Import Snowflake Data
With Amplitude's Snowflake integration, you can ingest Snowflake data directly into your Amplitude project. This article walks you through the steps needed to make that happen.
Feature availability
This feature is available in all accounts, including accounts with free plans.
Other Amplitude + Snowflake integrations
This integration imports Snowflake data into Amplitude. Amplitude offers other integrations with Snowflake:
Considerations¶
Depending on your company's network policy, you may need add these IP addresses to your allowlist in order for Amplitude's servers to access your Snowflake instance:
- 52.33.3.219
- 35.162.216.242
- 52.27.10.221
Limits¶
- Maximum running time for a single Snowflake SQL query is 12 hours.
User and Group Properties Sync
Amplitude's Data Warehouse Import sometimes processes events in parallel, so time-ordered syncing of user and group properties on events is not guaranteed in the same way as submitting events directly to the Identify and Group Identify APIs.

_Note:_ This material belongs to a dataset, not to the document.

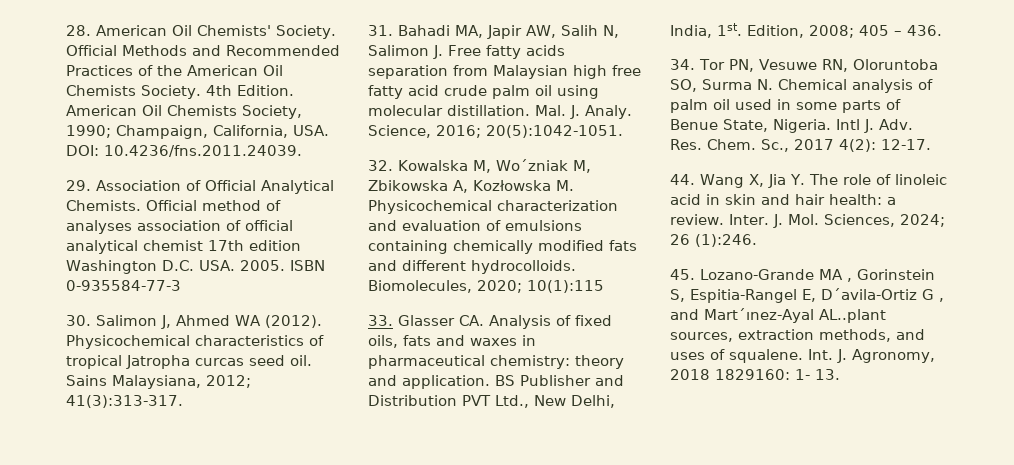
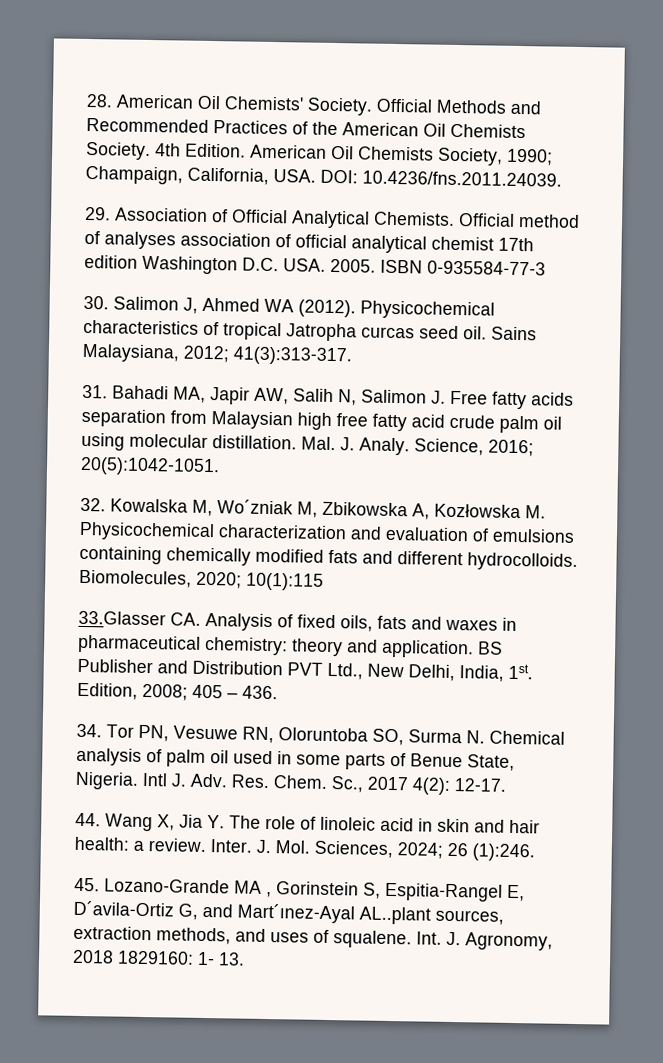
- 33. Glasser CA. Analysis of fixed oils, fats and waxes in pharmaceutical chemistry: theory and application.
+ 33.Glasser CA. Analysis of fixed oils, fats and waxes in pharmaceutical chemistry: theory and application.
- 45. Lozano-Grande MA , Gorinstein S, Espitia-Rangel E, D´avila-Ortiz G , and Mart´ınez-Ayal AL..plant sources, extraction methods, and uses of squalene.
+ 45. Lozano-Grande MA , Gorinstein S, Espitia-Rangel E, D´avila-Ortiz G, and Mart´ınez-Ayal AL..plant sources, extraction methods, and uses of squalene.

Add Snowflake as a source¶
Time-based Import
When using the Time Based Import option, it's important that the dataset includes a separate column that indicates when the data was loaded into the table Amplitude points to when importing. This is often "server upload time", which would be separate from the "event time" (when the actual event occured).

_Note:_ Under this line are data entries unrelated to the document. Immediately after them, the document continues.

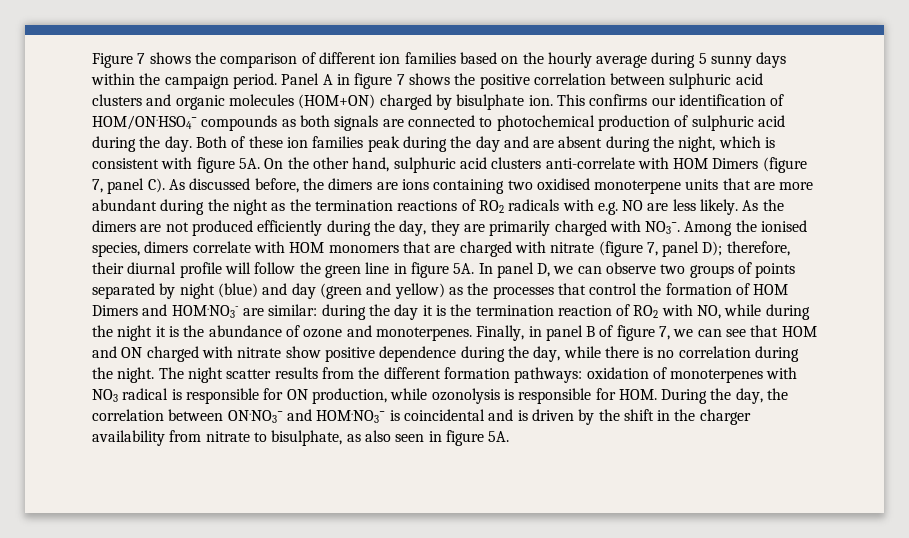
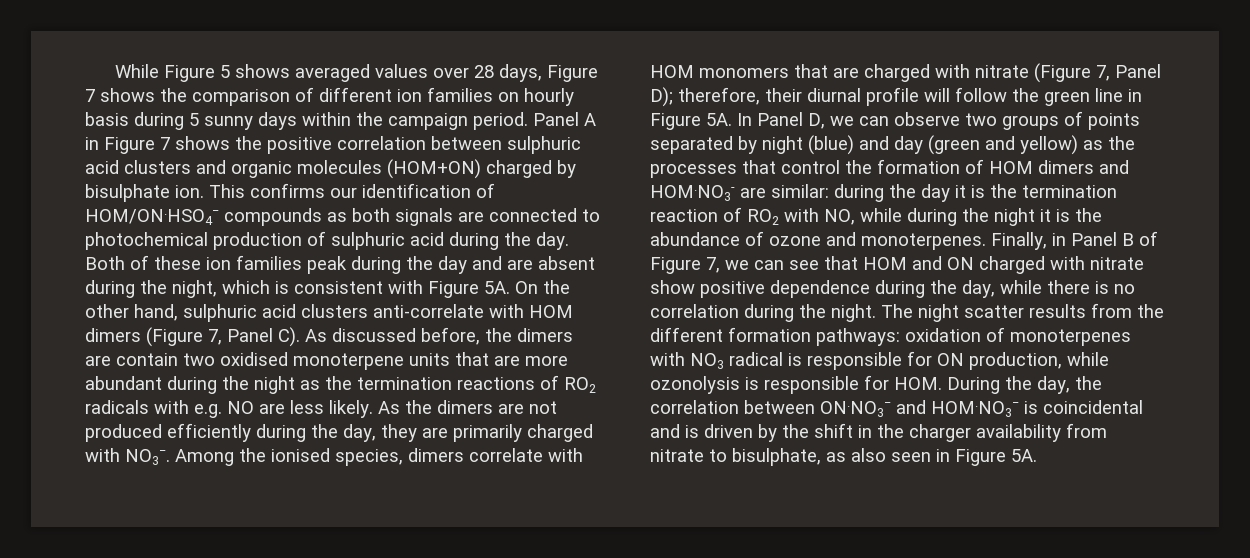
- Figure 7 shows the comparison of different ion families based on the hourly average during 5 sunny days within the campaign period.
+ While Figure 5 shows averaged values over 28 days, Figure 7 shows the comparison of different ion families on hourly basis during 5 sunny days within the campaign period.
- Panel A in figure 7 shows the positive correlation between sulphuric acid clusters and organic molecules (HOM+ON) charged by bisulphate ion.
+ Panel A in Figure 7 shows the positive correlation between sulphuric acid clusters and organic molecules (HOM+ON) charged by bisulphate ion.
- Both of these ion families peak during the day and are absent during the night, which is consistent with figure 5A.
+ Both of these ion families peak during the day and are absent during the night, which is consistent with Figure 5A.
- On the other hand, sulphuric acid clusters anti-correlate with HOM Dimers (figure 7, panel C). As discussed before, the dimers are ions containing two oxidised monoterpene units that are more abundant during the night as the termination reactions of RO2 radicals with e.g. NO are less likely.
+ On the other hand, sulphuric acid clusters anti-correlate with HOM dimers (Figure 7, Panel C). As discussed before, the dimers are contain two oxidised monoterpene units that are more abundant during the night as the termination reactions of RO2 radicals with e.g. NO are less likely.
- Among the ionised species, dimers correlate with HOM monomers that are charged with nitrate (figure 7, panel D); therefore, their diurnal profile will follow the green line in figure 5A.
+ Among the ionised species, dimers correlate with HOM monomers that are charged with nitrate (Figure 7, Panel D); therefore, their diurnal profile will follow the green line in Figure 5A.
- In panel D, we can observe two groups of points separated by night (blue) and day (green and yellow) as the processes that control the formation of HOM Dimers and HOM.NO3- are similar: during the day it is the termination reaction of RO2 with NO, while during the night it is the abundance of ozone and monoterpenes.
+ In Panel D, we can observe two groups of points separated by night (blue) and day (green and yellow) as the processes that control the formation of HOM dimers and HOM.NO3- are similar: during the day it is the termination reaction of RO2 with NO, while during the night it is the abundance of ozone and monoterpenes.
- Finally, in panel B of figure 7, we can see that HOM and ON charged with nitrate show positive dependence during the day, while there is no correlation during the night.
+ Finally, in Panel B of Figure 7, we can see that HOM and ON charged with nitrate show positive dependence during the day, while there is no correlation during the night.
- The night scatter results from the different formation pathways: oxidation of monoterpenes with NO3 radical is responsible for ON production, while ozonolysis is responsible for HOM. During the day, the correlation between ON.NO3− and HOM.NO3− is coincidental and is driven by the shift in the charger availability from nitrate to bisulphate, as also seen in figure 5A.
+ The night scatter results from the different formation pathways: oxidation of monoterpenes with NO3 radical is responsible for ON production, while ozonolysis is responsible for HOM. During the day, the correlation between ON.NO3− and HOM.NO3− is coincidental and is driven by the shift in the charger availability from nitrate to bisulphate, as also seen in Figure 5A.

To add Snowflake as a data source in your Amplitude project, follow these steps:
- In Amplitude Data, click Catalog and select the Sources tab.
- In the Warehouse Sources section, click Snowflake.
- Enter the required credentials for the Snowflake instance you want to connect:
- Account: Snowflake account name. Case sensitive. This is the first part of your Snowflake URL, before
snowflakecomputing.com
. Don't include ".snowflakecomputing.com" in your account name. - Database: Name of the database where Amplitude can find the data.
- Warehouse: Used by Amplitude to execute SQL.
- Username: Used by Amplitude for authentication.
- Password: Used by Amplitude for authentication.
- Account: Snowflake account name. Case sensitive. This is the first part of your Snowflake URL, before
- Copy the autogenerated SQL query and run it in Snowflake to give Amplitude the proper permissions.
- After running the query, click Next to test the connection.
- After the test is successful, click Next again to move on to the data selection stage.
-
Choose your configuration options:
- Type of data: This tells Amplitude whether you're ingesting event data, user property data, or group property data.
- Type of import:
- Full Sync: Amplitude periodically ingests the entire dataset, regardless of whether that data has already been imported. This is good for data sets where the row data changes over time, but there is no easy way to tell which rows have changed. Otherwise, the more efficient option would be a time-based import. This option isn't supported for ingesting event data.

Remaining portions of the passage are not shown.